1) Allah'ın indirdigi Kur'an-ı kerim'de kadının sesini kimse duymasın diye birşey yok. kocanız dışındaki erkeklerle konuşurken o erkeklerde kendinize karşı istek uyandıran sesle konuşmayın diye bir şey var. birbirinden ne kadar farklı değil mi?

2) "Eşleriniz sizin nesil yetiştiren harstır(tarlanızdır). Tarlanıza dilediğiniz şekilde varın. Kendiniz için ilerisini düşünerek hazırlık yapın. Allah'ın haram kıldığı şeylerden korunun ve O'nun huzuruna varacağınızı iyi bilin. (Ey Resulüm)! Mü'minleri müjdele!" (Bakara, 2/223)

Rivayet olunduğuna göre Yahudiler, bir kimse karısının önüne arkasından yaklaşarak cinsel birleşmede bulunursa, doğacak çocuğu şaşı olur, derler ve bunun Tevrat'ta olduğunu söylerlermiş. Resulullah (asm)'a bu aktarılmış, "Yahudiler yalan söylüyorlar." buyurmuş ve bu âyet inmiş: "Ey erkekler kadınlarınız sizin tarlanızdır..."

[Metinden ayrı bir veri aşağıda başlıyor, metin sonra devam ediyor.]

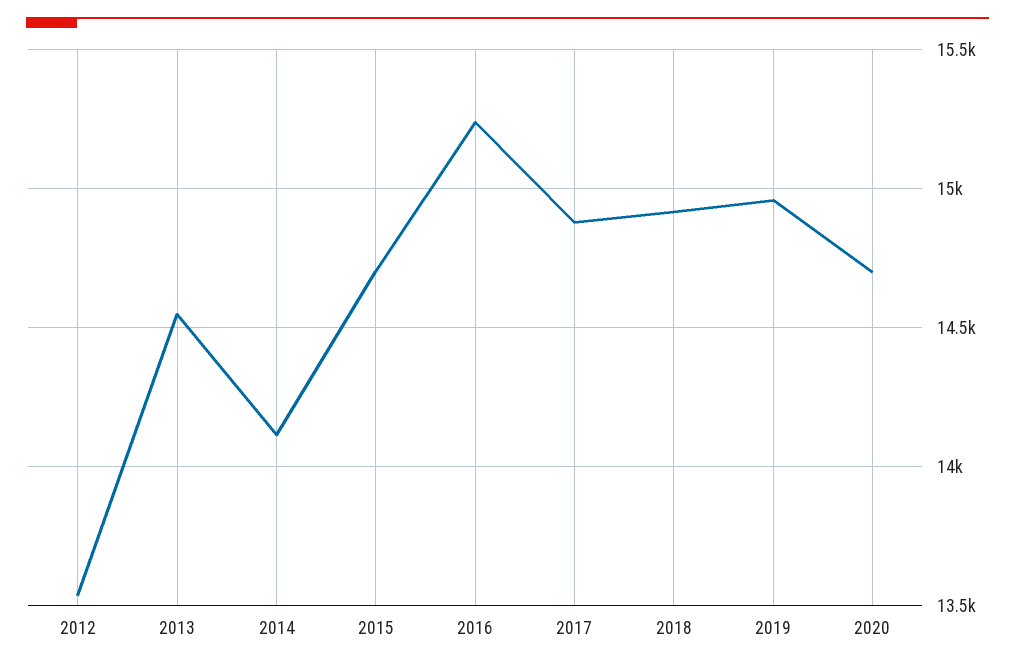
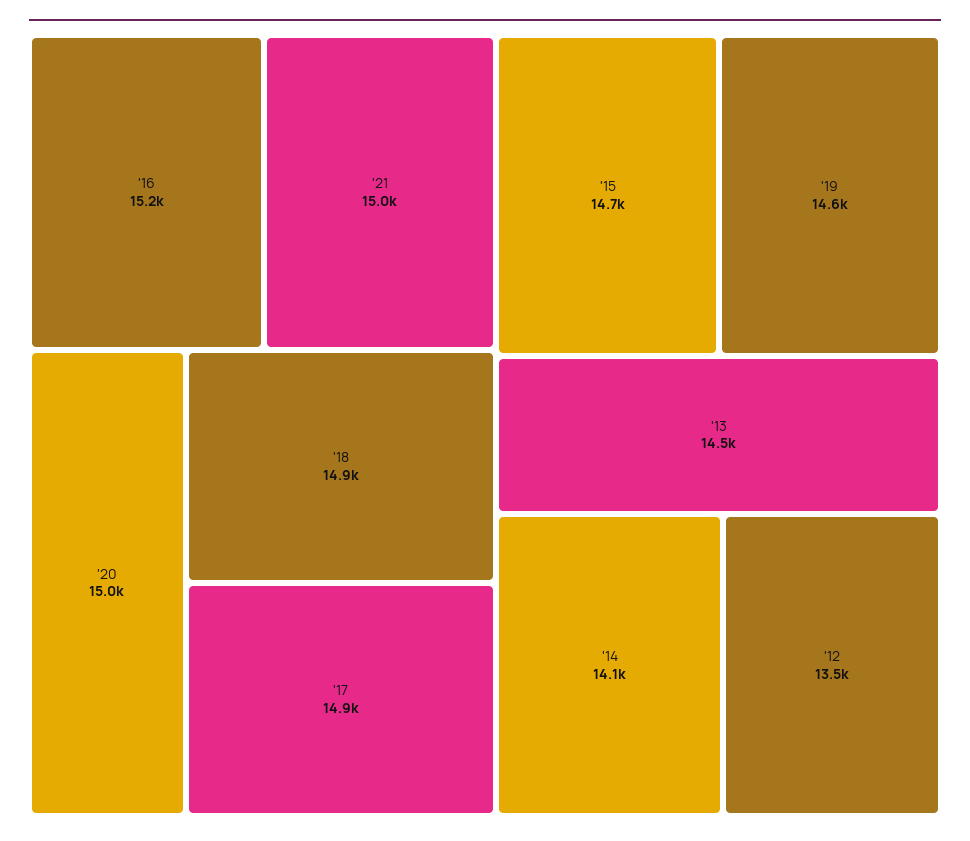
2019: 14950 -> 14600
2020: 14700 -> 15000
'21: none -> 15000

HARS: Aslında ziraat gibi ekin ekmek demek olup ekin yeri, ekilecek tarla anlamına isim de olur ki burada bu mânâdadır. Bu ifade ile kadının kadınlık organı bir yere, erkeğin spermi tohuma, doğacak çocuk da bitecek ürüne benzetilerek bir istiâre yapılmış ve bununla Allah'ın emrettiği ekin yeri açıklanmıştır ki anlam şu olur:

"Kadınlar sizin ekinliğinizdir, siz onlara insan ve Müslüman tohumları ekip ürün olarak nesil, döl yetiştireceksiniz. Öyle ise tarlanıza (tarla anlamı unutulmamak ve ekin yerinden olmak şartıyla) dilediğiniz taraftan, hangi pozisyonda isterseniz gidiniz. Ve bununla birlikte kendiniz için ilerisini gözetip ona göre ihtiyatlı bulununuz, sadece şehvetinizi söndürmekle meşgul olmayıp geleceğiniz için salih ameller ile hazırlık görünüz. Ve Allah'a isyandan sakınınız da eğri yola gitmeyiniz. Ve biliniz ki, siz mutlaka Allah'a kavuşacak, O'nun huzuruna çıkacaksınız. Dolayısıyla yüzünüzü güldürecek şeyler kazanın da rezil olacağınız şeylerden kaçının."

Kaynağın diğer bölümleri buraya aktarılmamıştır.